The Rockweather Guys and the SERL Gurls

People have followed the Facebook posts about my support crew, The Rockweather Guys and the SERL Gurls since 2007. For a long time, I have wanted to present all of their stories as a coherent narrative since so much of the material gets lost in the noise on Facebook. Your comments when I post a new story are endlessly encouraging to me. Thank you folks, thank you so much. One of my close friends, Lois, always comments when I post stories about the one she affectionately calls White Bear (a.k.a Bottomly).

Character development for fiction writing and explaining concepts in academic writing have surprisingly similar characteristics. Being able to create an image of a character in the mind of your reader requires balance. If you over-describe them, you deny them the pleasure of being able to shape their own, personal, perspective and visualization of someone you want them to like. If you under-describe them, vital context will get missed since your reader cannot see what you are seeing. It is similar in academic writing; there is no room for extra, redundant words while ambiguity remains forever a mortal sin.

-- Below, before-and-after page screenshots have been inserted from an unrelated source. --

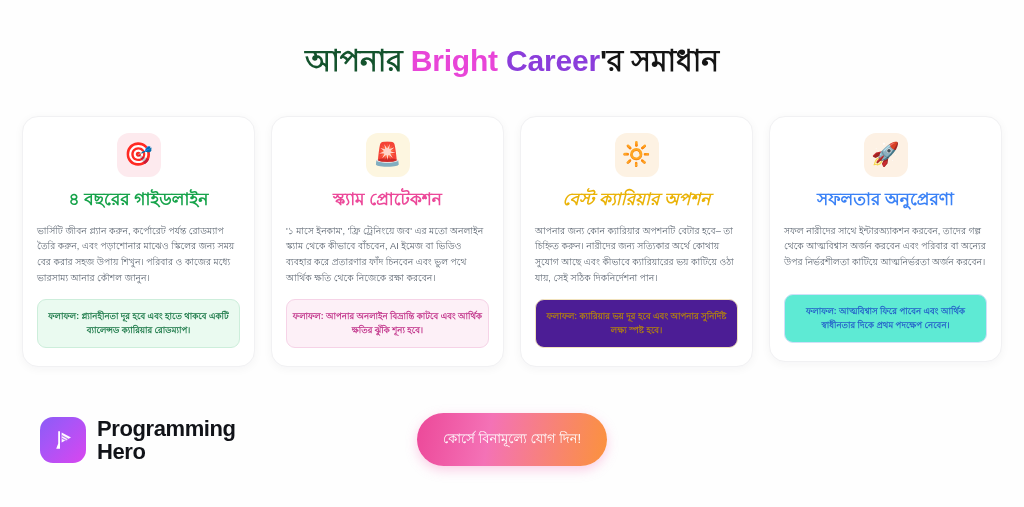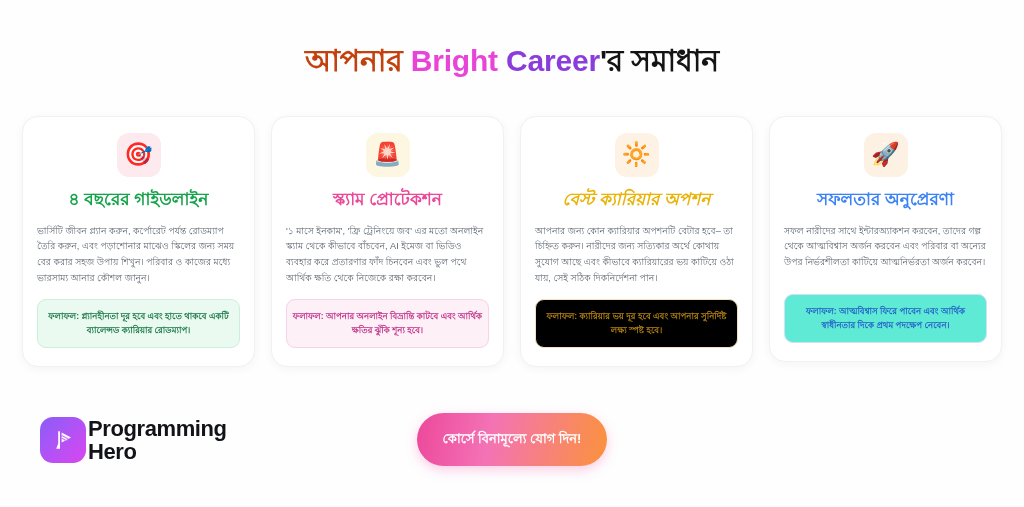--- a/index.html
+++ b/index.html
@@ -32,21 +32,21 @@
   }
 
   .page-title {
     font-size: 30px;
     font-weight: 700;
     color: #111111;
     letter-spacing: -0.2px;
     line-height: 1.25;
     white-space: nowrap;
   }
-  .page-title .seg-plain   { color: #c2410c; }
+  .page-title .seg-plain   { color: #14532d; }
   .page-title .seg-bright  { color: #e845d8; }
   .page-title .seg-career  { color: #8b3ddb; }
   .page-title .seg-suffix  { color: #141414; }
 
   
   .cards {
     margin-top: 36px;
     padding: 0 22px;
     display: grid;
     grid-template-columns: repeat(4, 1fr);
@@ -112,40 +112,40 @@
   .card.green  .icon-badge  { background: #fdeaee; }
   .card.green  .card-heading{ color: #16a34a; }
   .card.green  .result-box  { background: #eafaf0; border-color: #cdeedb; color: #1d7a49; }
 
   .card.pink   .icon-badge  { background: #fdf6e0; }
   .card.pink   .card-heading{ color: #ec4899; }
   .card.pink   .result-box  { background: #fdf0f7; border-color: #f6d3e7; color: #c2358b; text-align: center; }
 
   .card.amber  .icon-badge  { background: #fdf2e3; }
   .card.amber  .card-heading{ color: #eab308; font-style: italic; }
-  .card.amber  .result-box  { background: #000000; border-color: #f1e2bd; color: #b07f12; }
+  .card.amber  .result-box  { background: #4c1d95; border-color: #f1e2bd; color: #b07f12; }
 
   .card.blue   .icon-badge  { background: #fdf1e4; }
   .card.blue   .card-heading{ color: #3b82f6; }
   .card.blue   .result-box  { background: #5eead4; border-color: #cfe0f8; color: #2563c9; }
 
   
   .footer {
     flex: 1;
     position: relative;
     display: flex;
     align-items: center;
     padding: 0 40px;
     margin-top: 6px;
   }
 
   .brand {
     display: flex;
     align-items: center;
-    gap: 2px;
+    gap: 11px;
   }
 
   .brand-mark {
     width: 46px;
     height: 46px;
     border-radius: 13px;
     background: linear-gradient(135deg, #8b5cf6 0%, #a855f7 38%, #d946ef 100%);
     display: flex;
     align-items: center;
     justify-content: center;
@@ -169,21 +169,21 @@
     pointer-events: none;
   }
 
   .cta-button {
     pointer-events: auto;
     border: none;
     cursor: pointer;
     background: linear-gradient(100deg, #ec4899 0%, #f472b6 38%, #fb923c 100%);
     color: #ffffff;
     font-size: 13px;
-    font-weight: 700;
+    font-weight: 400;
     padding: 16px 26px;
     border-radius: 999px;
     box-shadow: 0 4px 12px rgba(244, 114, 182, 0.35);
     font-family: inherit;
     white-space: nowrap;
   }
 </style>
 </head>
 <body>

The advice from every writer I respect is the same: write, write.., every day. There is no alternative. So the stories of my support crew are one way that I practice, developing my way of presenting quirky concepts and ultimately honing what Dylan Thomas called our “craft or sullen art” (Thomas, 1953):

In my craft or sullen art_Thomas

Pooh Bear also has wise advice about how he writes his hums and why you cannot force creativity (Milne, 1928):

“But it isn’t easy,’ said Pooh. ‘Because Poetry and Hums aren’t things which you get, they’re things which get you. And all you can do is to go where they can find you.”

My team also have one, undeniable advantage over cats for company through the long nights: they never scratch the furniture when they get bored….

I love this stuff…

References:

Milne, A. A. (1928). The House at Pooh Corner. 1928. London: Methuen & Co. Ltd.

Thomas, D. (1953). The Collected Poems of Dylan Thomas. Simon and Shuster, New York. Used by permission of David Higham Associates.